What you are asked to do: Once you reach the line containing "- Мислења 30.227 Поени од реакции 47.379" in the entries below, write out that line and each one after it down to the line containing "од реакции 32.289", exactly and with nothing added.

Data provided:
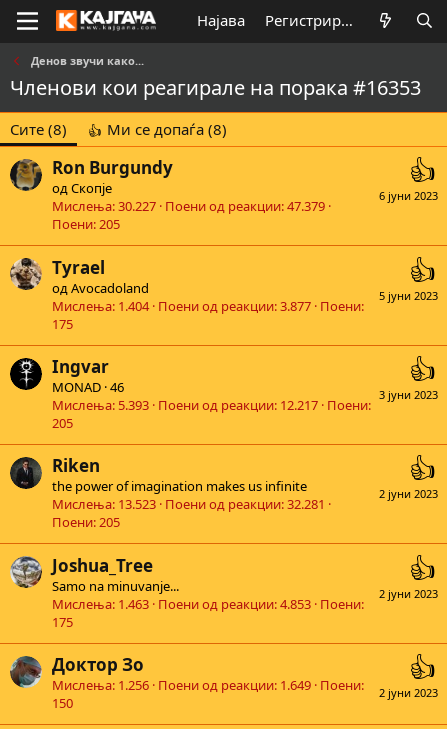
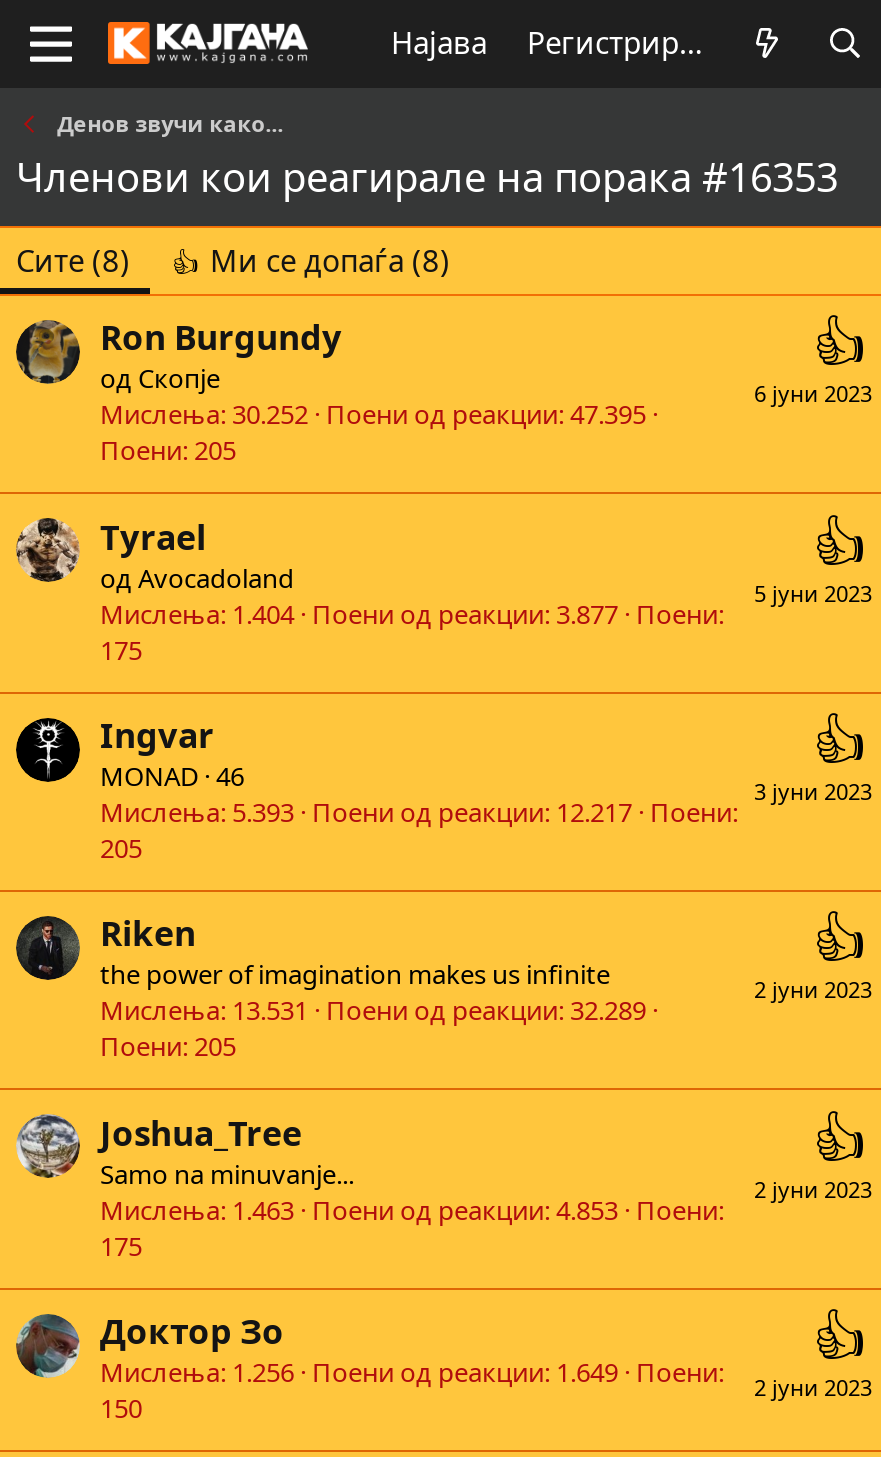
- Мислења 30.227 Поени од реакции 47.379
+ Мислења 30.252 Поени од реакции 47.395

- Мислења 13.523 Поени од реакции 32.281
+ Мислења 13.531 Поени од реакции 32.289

--

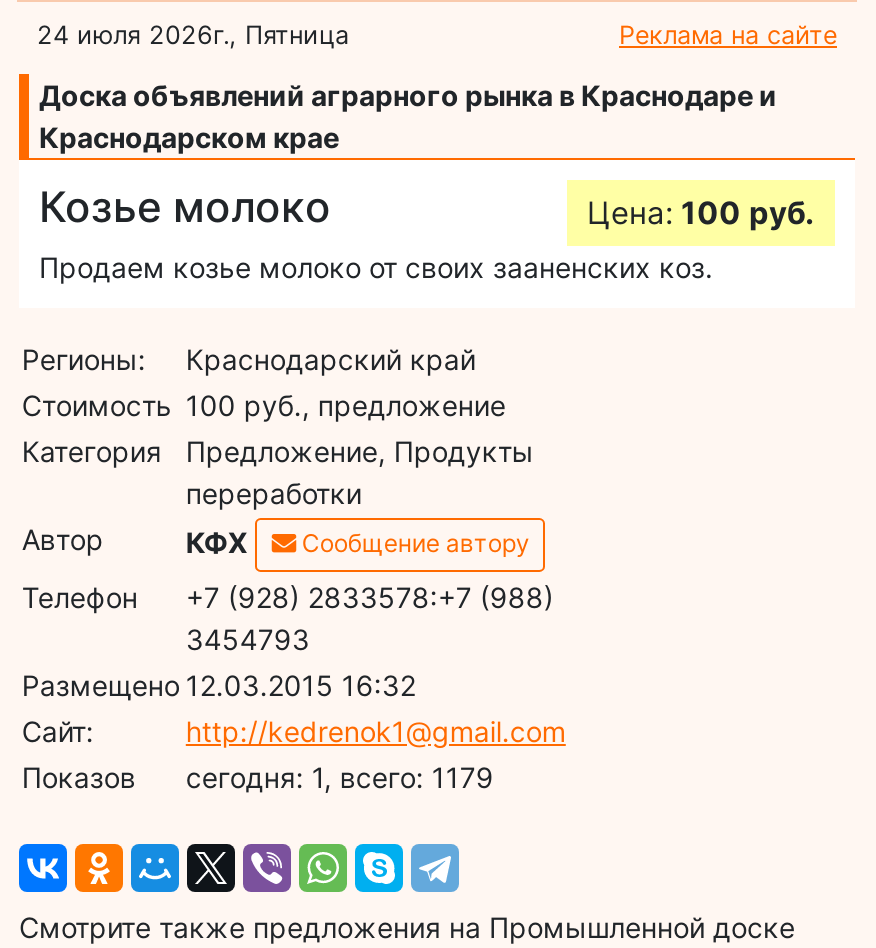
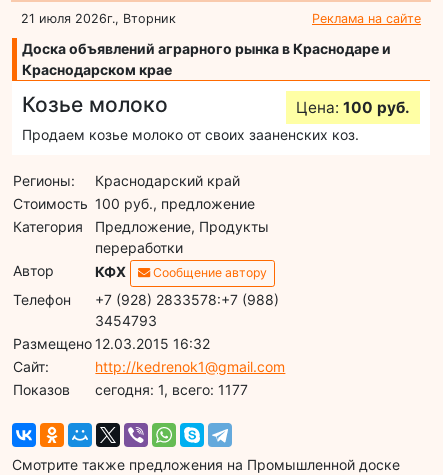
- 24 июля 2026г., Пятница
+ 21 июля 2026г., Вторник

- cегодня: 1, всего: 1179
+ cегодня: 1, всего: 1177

Result of the exercise:
- Мислења 30.227 Поени од реакции 47.379
+ Мислења 30.252 Поени од реакции 47.395

- Мислења 13.523 Поени од реакции 32.281
+ Мислења 13.531 Поени од реакции 32.289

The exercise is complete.